Dataset: Begin

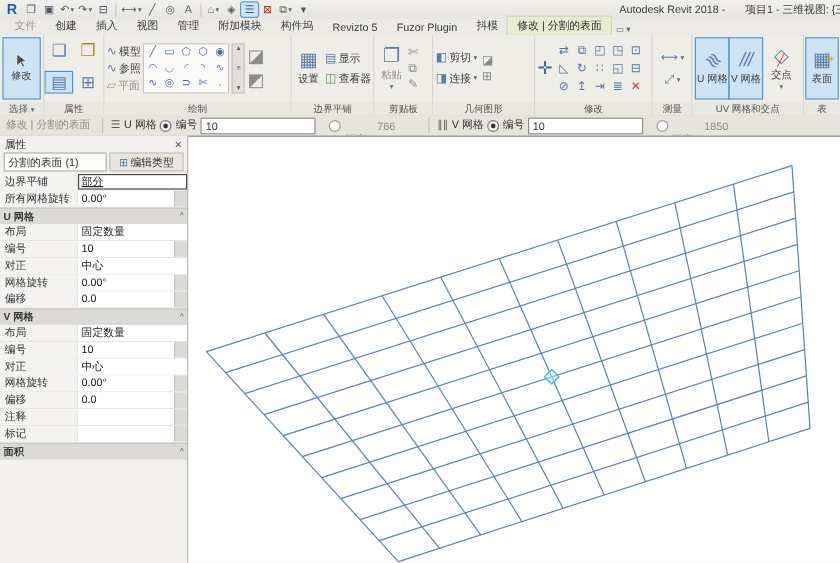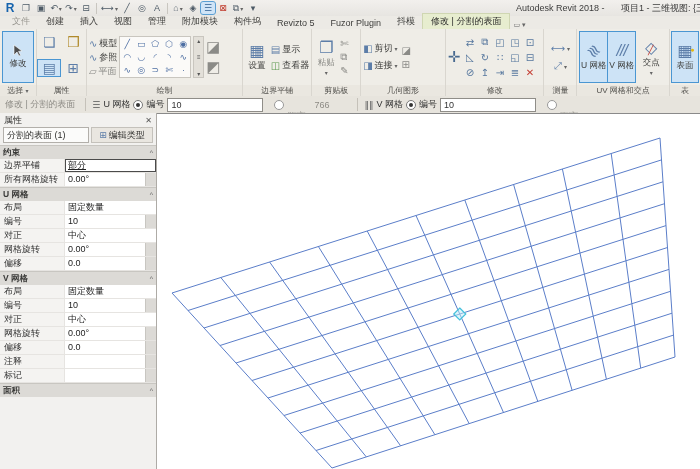--- a/index.html
+++ b/index.html
@@ -363,6 +363,7 @@
   <span class="radio off" style="margin-left:8px"></span>
   <span class="obdis">距离</span>
   <span class="ddc obdis"></span>
+  <span class="obval" style="flex:1">1850</span>
 </div>
 
 <div class="main">

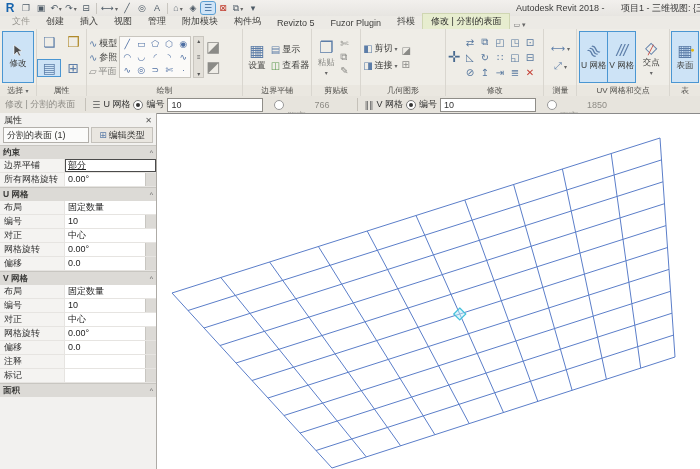--- a/index.html
+++ b/index.html
@@ -383,10 +383,6 @@
       </div>
     </div>
     <div id="props-rows">
-        <div class="sec">
-          <span>约束</span>
-          <span class="col">^</span>
-        </div>
         <div class="prow">
           <span class="rl">边界平铺</span>
           <span class="rv focus">部分</span>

Dataset: End

Exercise aim:
Images must not appear; print each record precisely as it reads.

Problem solution:
--- a/index.html
+++ b/index.html
@@ -363,6 +363,7 @@
   <span class="radio off" style="margin-left:8px"></span>
   <span class="obdis">距离</span>
   <span class="ddc obdis"></span>
+  <span class="obval" style="flex:1">1850</span>
 </div>
 
 <div class="main">

--- a/index.html
+++ b/index.html
@@ -383,10 +383,6 @@
       </div>
     </div>
     <div id="props-rows">
-        <div class="sec">
-          <span>约束</span>
-          <span class="col">^</span>
-        </div>
         <div class="prow">
           <span class="rl">边界平铺</span>
           <span class="rv focus">部分</span>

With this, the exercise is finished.